The RBI wants NBFCs to diversify their sources of funds further away from banks. The hike in risk weights on bank loans to NBFCs announced in November should encourage better pricing of risks by banks

December 28, 2023 / 10:26 AM IST
NBFC-banks

NBFC-banks interlinkages pose financial stability risks

The share of non-bank financial companies in total bank credit is less than 10 percent. Add other instruments such as commercial papers and bonds of NBFCs that banks subscribe to, and the total exposure remains below 10 percent. NBFCs reported a stellar 67 percent jump in net profit in FY23 and a healthy 34 percent growth for April-September of FY24.

Why is then the Reserve Bank of India worried about financial stability and the interconnectedness between banks and non-banks?

Indeed, the regulator’s unease comes through clearly in the latest report on the trend and progress of banking in India. The RBI has urged non-banks to diversify their sources of funding away from banks. As such, the recent measures such as increase in risk weights on bank loans to NBFCs shows the central bank’s worry.

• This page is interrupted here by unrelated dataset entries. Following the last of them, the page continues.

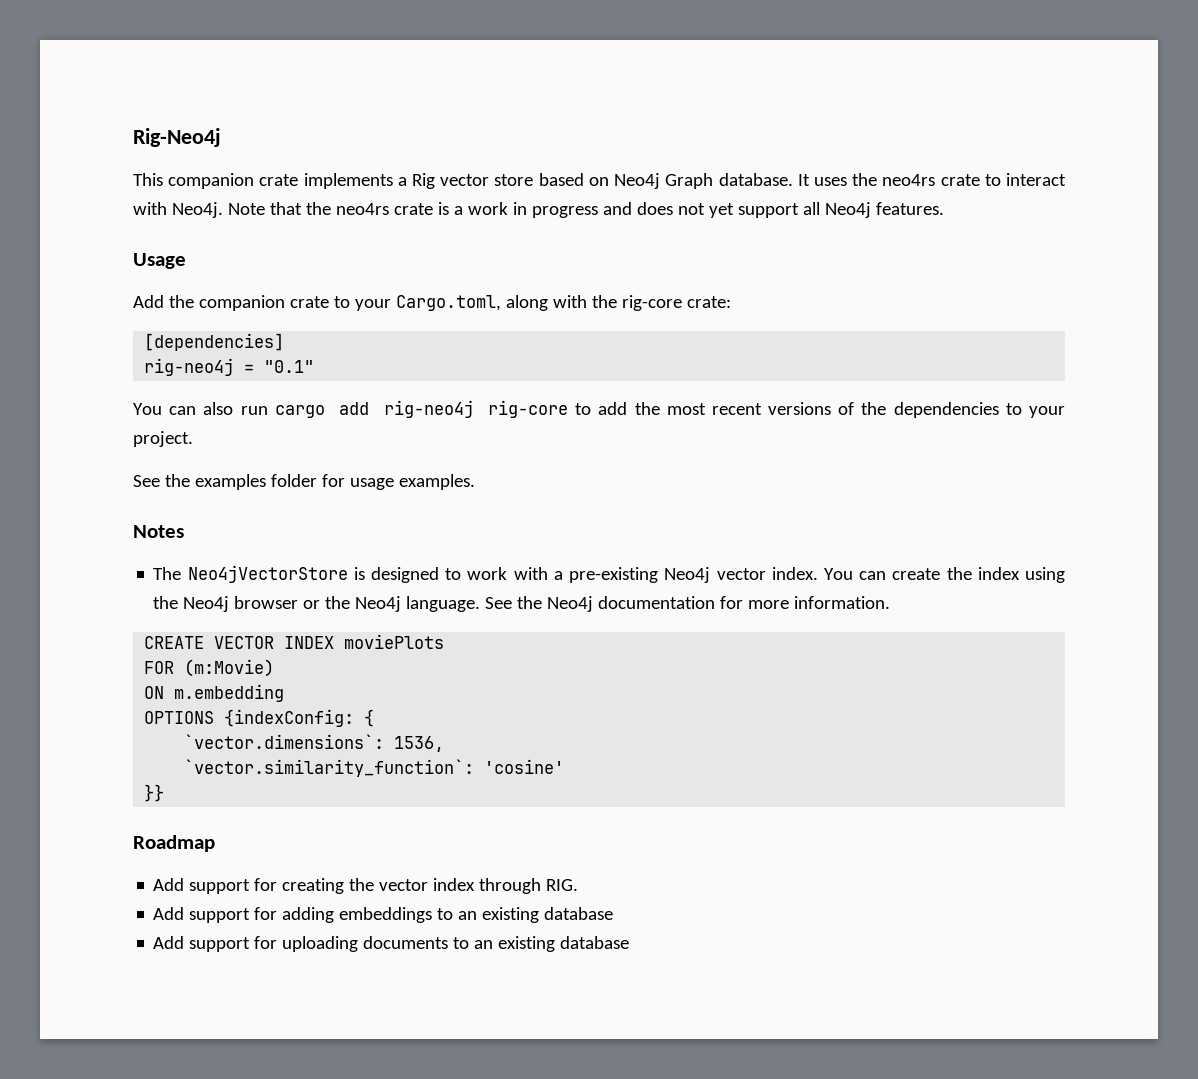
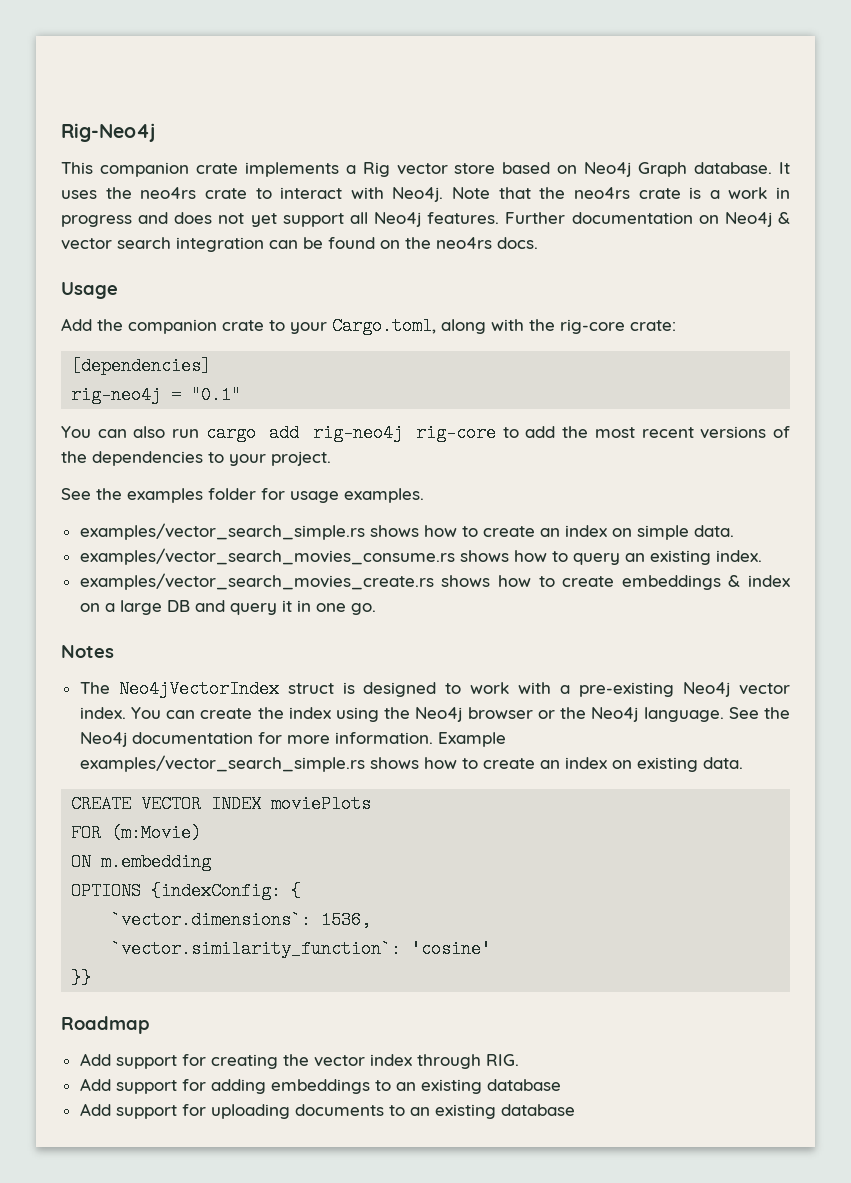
+ Further documentation on Neo4j & vector search integration can be found on the neo4rs docs.
+ examples/vector_search_simple.rs shows how to create an index on simple data.
+ examples/vector_search_movies_consume.rs shows how to query an existing index.
+ examples/vector_search_movies_create.rs shows how to create embeddings & index on a large DB and query it in one go.
- The Neo4jVectorStore is designed to work with a pre-existing Neo4j vector index.
+ The Neo4jVectorIndex struct is designed to work with a pre-existing Neo4j vector index.
+ Example examples/vector_search_simple.rs shows how to create an index on existing data.

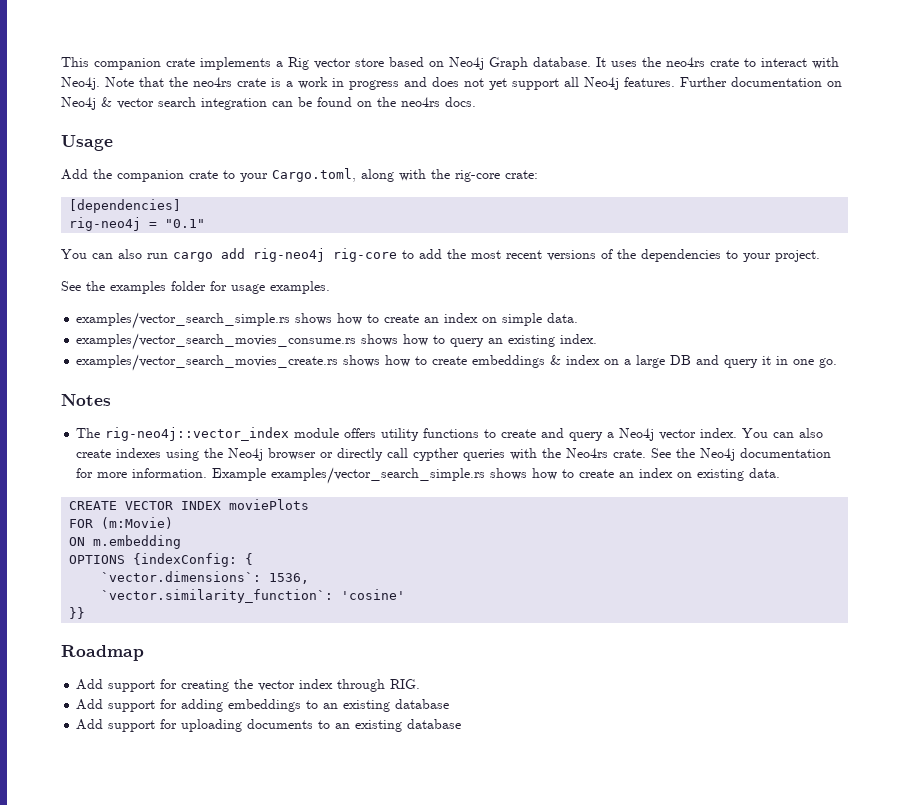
- Rig-Neo4j
- The Neo4jVectorIndex struct is designed to work with a pre-existing Neo4j vector index.
+ The rig-neo4j::vector_index module offers utility functions to create and query a Neo4j vector index.
- You can create the index using the Neo4j browser or the Neo4j language.
+ You can also create indexes using the Neo4j browser or directly call cypther queries with the Neo4rs crate.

One reason is that India has been an outlier in this regard relative to the global trend. “First, banks remain globally net borrowers from NBFIs. Second, the interconnectedness between them has continued to fall. The opposite holds true for India,” the RBI said. Further, this interlinkage has been growing in recent years.

Secondly, one only has to recall the NBFC crisis five years ago triggered by the collapse of IL&FS which eventually caused damage to even banks. At that time, the damage was manageable owing to limited exposure of banks. This is not the case today.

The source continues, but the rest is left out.